Dzisiaj
obejrzałam w telewizji program z udziałem p. Iwony Katarzyny Pawlak i p. Adama
Marjańskiego – odtwórców głównych ról w filmowej adaptacji powieści Elizy
Orzeszkowej „Nad Niemnem”. Kocham tę powieść, czytałam ją wiele razy,
zachwycając się opisami przepięknej przyrody nadniemeńskiej. Film jest równie
piękny! Role bohaterów – nie tylko dwojga pierwszoplanowych – ale wszystkich
bez wyjątku – zostały obsadzone z wielkim wyczuciem, wręcz doskonale.
Zadaję
sobie pytanie: Dlaczego ten film cieszy się ciągle tak dużą oglądalnością?
Przecież opowiada o czasach nam dość odległych, bo popowstańczych z 1863 roku!

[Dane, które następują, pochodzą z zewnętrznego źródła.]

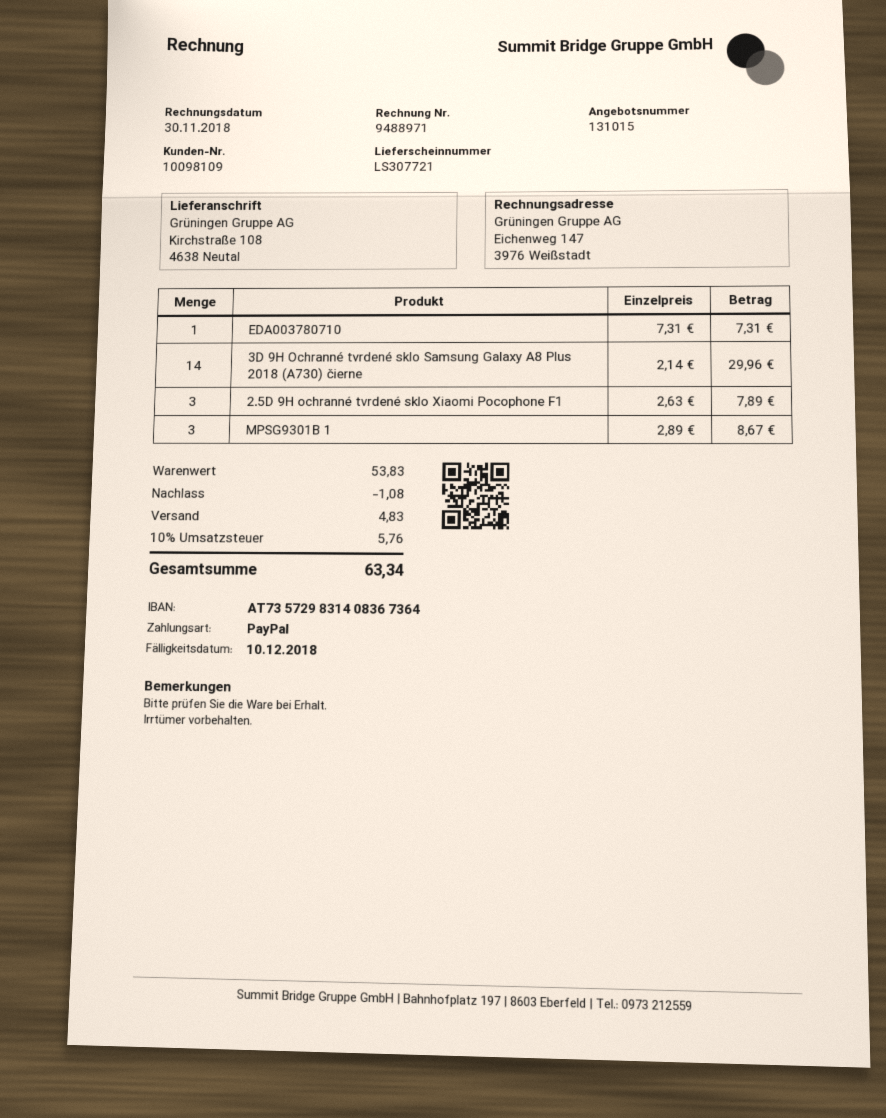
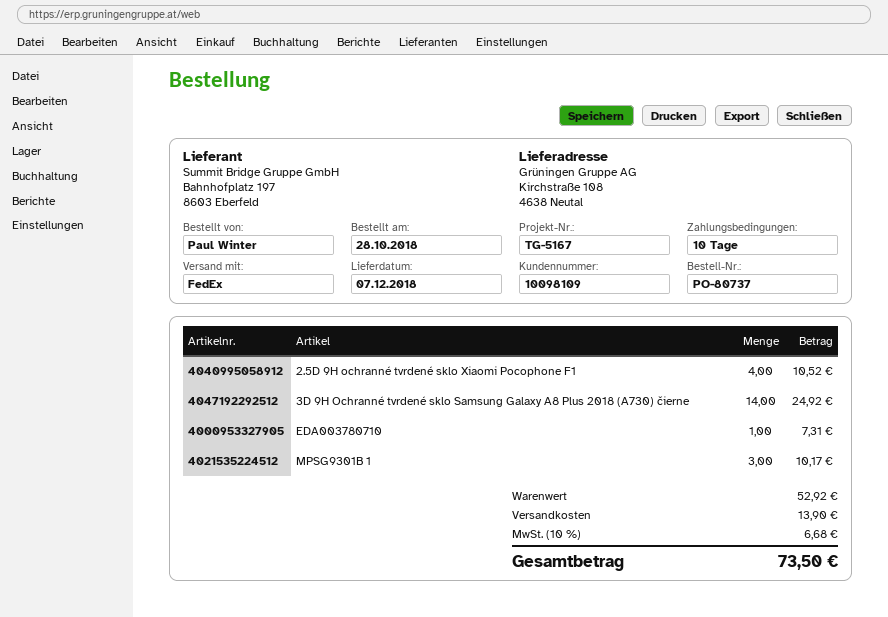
3D 9H Ochranné tvrdené sklo Samsung Galaxy A8 Plus 2018 (A730) čierne: 14 for 29.96 -> 14 for 24.92
2.5D 9H ochranné tvrdené sklo Xiaomi Pocophone F1: 3 for 7.89 -> 4 for 10.52
MPSG9301B 1: 3 for 8.67 -> 3 for 10.17
subtotal: 53.83 -> 52.92
discount: 1.08 -> none
shipping: 4.83 -> 13.90
tax: 10% = 5.76 -> 10% = 6.68
total: 63.34 -> 73.50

A jednak powracamy do filmu, zachwycając się doskonałą grą aktorów, pięknem
polskiego krajobrazu.
Zatem –
dlaczego? Bo ten film – mimo że traktuje o odległych nam czasach, ukazuje ludzi
z wszystkimi ułomnościami oraz to wszystko, co dzieje się i w naszym życiu. Nie
braknie tam kłótni, sporów, trudnych rozmów, nieporozumień… Ale nad wszystkimi
problemami unosi się przedziwna atmosfera - harmonia, którą bohaterowie osiągają
w bliskim kontakcie z przyrodą, we wspomnieniach walki narodowowyzwoleńczej i w
pracy. Film emanuje spokojem – tak bardzo potrzebnym nam dzisiaj! Wszystkim wydarzeniom towarzyszy
piękna muzyka Andrzeja Kurylewicza oraz śpiew nadniemeńskich pieśni.
Myślę, że
właśnie w tym tkwi źródło jego powodzenia, mimo że oglądamy go już ponad
trzydzieści lat!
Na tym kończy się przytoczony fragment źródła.